I meant that you could edit the NixOS module itself and submit a pull request.
With overlays, you are taking a specific Nixpkgs attribute and are replacing it with another one (possibly derived from the previous one – in super
). That is why it causes so many rebuilds – when an attribute changes, all derivations that (transitively) refer to it are considered different as well.
replaceRuntimeDependencies
uses a completely different approach: First your system is built as normal and then, in the resulting system package and its dependencies, the store paths are textually replaced. If the packages you replaced are equivalent in the sense that the packages depending on them would not change if you used overlays (modulo store path changes), you will have saved many builds. But if any package depending on one of the packages you replaced would produce a different output you might get wrong results (for example, if xorgserver
parsed the xkeyboardconfig
files at build time and compiled the data into the program) or even crashes (if the replaced package was a library and the replacement was not ABI compatible). I do not suspect that to be the case but one should always keep this in mind.
Going the replaceRuntimeDependencies
, you would do something like the following untested snippet:
system.replaceRuntimeDependencies =
let
xkeyboardconfig = pkgs.xorg.xkeyboardconfig_custom {
layouts = config.services.xserver.extraLayouts;
};
xorgserver = pkgs.xorg.xorgserver.overrideAttrs (old: {
configureFlags = old.configureFlags ++ [
"--with-xkb-bin-directory=${xkbcomp}/bin"
"--with-xkb-path=${xkeyboardconfig}/share/X11/xkb"
];
});
setxkbmap = pkgs.xorg.setxkbmap.overrideAttrs (old: {
postInstall =
''
mkdir -p $out/share
ln -sfn ${xkeyboardconfig}/etc/X11 $out/share/X11
'';
});
xkbcomp = pkgs.xorg.xkbcomp.overrideAttrs (old: {
configureFlags = [
"--with-xkb-config-root=${xkeyboardconfig}/share/X11/xkb"
];
});
in
[
{
original = pkgs.xorg.xkeyboardconfig;
replacement = xkeyboardconfig;
}
{
original = pkgs.xorg.xorgserver;
replacement = xorgserver;
}
{
original = pkgs.xorg.setxkbmap;
replacement = setxkbmap;
}
{
original = pkgs.xorg.xkbcomp;
replacement = xkbcomp;
}
];
Actually, looking at the xorg overrides the packages are already passed the flags so only the xkeyboardconfig
is really necessary.
Of course, you could also put that code into your configuration.nix
and be done with it – it is just another NixOS module after all.
I think, in GNOME Settings, you are only adding an existing layout returned by Xorg.
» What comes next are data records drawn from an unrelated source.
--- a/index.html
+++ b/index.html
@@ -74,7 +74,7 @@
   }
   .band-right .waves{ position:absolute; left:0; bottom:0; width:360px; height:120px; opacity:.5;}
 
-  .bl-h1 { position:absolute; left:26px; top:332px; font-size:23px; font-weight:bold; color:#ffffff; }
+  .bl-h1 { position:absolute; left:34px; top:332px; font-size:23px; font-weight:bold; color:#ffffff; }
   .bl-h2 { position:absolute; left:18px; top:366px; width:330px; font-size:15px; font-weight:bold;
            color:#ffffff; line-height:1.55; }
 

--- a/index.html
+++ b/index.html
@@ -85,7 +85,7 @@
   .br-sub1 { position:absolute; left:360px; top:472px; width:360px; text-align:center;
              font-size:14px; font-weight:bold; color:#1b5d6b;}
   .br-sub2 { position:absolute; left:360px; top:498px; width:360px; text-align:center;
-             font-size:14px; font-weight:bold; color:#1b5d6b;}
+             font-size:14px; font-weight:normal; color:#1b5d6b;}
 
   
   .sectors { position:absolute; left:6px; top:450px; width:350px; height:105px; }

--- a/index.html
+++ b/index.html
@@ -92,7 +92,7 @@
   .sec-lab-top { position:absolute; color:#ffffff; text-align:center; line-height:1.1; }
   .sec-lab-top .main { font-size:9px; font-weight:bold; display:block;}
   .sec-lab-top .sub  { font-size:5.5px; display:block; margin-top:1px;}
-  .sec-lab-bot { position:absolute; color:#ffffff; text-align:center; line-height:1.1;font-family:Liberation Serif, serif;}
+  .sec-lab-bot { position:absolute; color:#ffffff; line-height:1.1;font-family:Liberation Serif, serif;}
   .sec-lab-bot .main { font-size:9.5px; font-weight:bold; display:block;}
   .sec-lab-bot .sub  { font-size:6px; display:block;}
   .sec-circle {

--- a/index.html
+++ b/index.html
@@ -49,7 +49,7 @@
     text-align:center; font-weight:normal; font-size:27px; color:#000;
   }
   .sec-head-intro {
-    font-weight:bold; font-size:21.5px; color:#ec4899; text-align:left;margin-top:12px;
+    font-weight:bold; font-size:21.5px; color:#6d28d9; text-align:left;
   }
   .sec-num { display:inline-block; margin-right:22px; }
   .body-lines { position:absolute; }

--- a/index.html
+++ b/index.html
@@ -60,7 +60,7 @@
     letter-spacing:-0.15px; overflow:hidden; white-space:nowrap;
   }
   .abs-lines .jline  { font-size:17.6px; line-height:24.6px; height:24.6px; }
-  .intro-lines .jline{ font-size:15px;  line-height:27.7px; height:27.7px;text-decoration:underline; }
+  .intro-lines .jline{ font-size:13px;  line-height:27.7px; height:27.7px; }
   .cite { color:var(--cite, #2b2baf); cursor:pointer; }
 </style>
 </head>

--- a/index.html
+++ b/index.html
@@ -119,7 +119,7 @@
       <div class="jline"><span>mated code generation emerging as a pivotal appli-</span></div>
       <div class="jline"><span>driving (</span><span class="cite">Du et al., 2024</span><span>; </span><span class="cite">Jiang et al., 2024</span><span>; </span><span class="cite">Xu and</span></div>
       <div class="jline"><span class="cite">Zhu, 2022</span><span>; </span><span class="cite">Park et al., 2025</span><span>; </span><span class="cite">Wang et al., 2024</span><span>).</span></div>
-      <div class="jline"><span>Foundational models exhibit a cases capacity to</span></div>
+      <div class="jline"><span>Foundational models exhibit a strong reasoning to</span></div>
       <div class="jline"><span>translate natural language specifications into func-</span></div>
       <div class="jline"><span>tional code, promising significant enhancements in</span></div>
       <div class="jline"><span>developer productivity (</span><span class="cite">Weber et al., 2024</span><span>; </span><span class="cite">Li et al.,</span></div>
You still need to make Xorg itself aware of it, which is what the extraLayout
option does.
Nix cannot know if the same output will be produced when a dependency changes (see above) so it needs to build it. And since Nix bases identity of packages (derivations) on the identity of their dependencies, it would still be considered a different package even if the output were the same (modulo store paths).
There is an experimental feature that will allow early cut-offs when derivation output is the same (modulo store paths) but you will always need to rebuild at least packages directly depending on the package you change.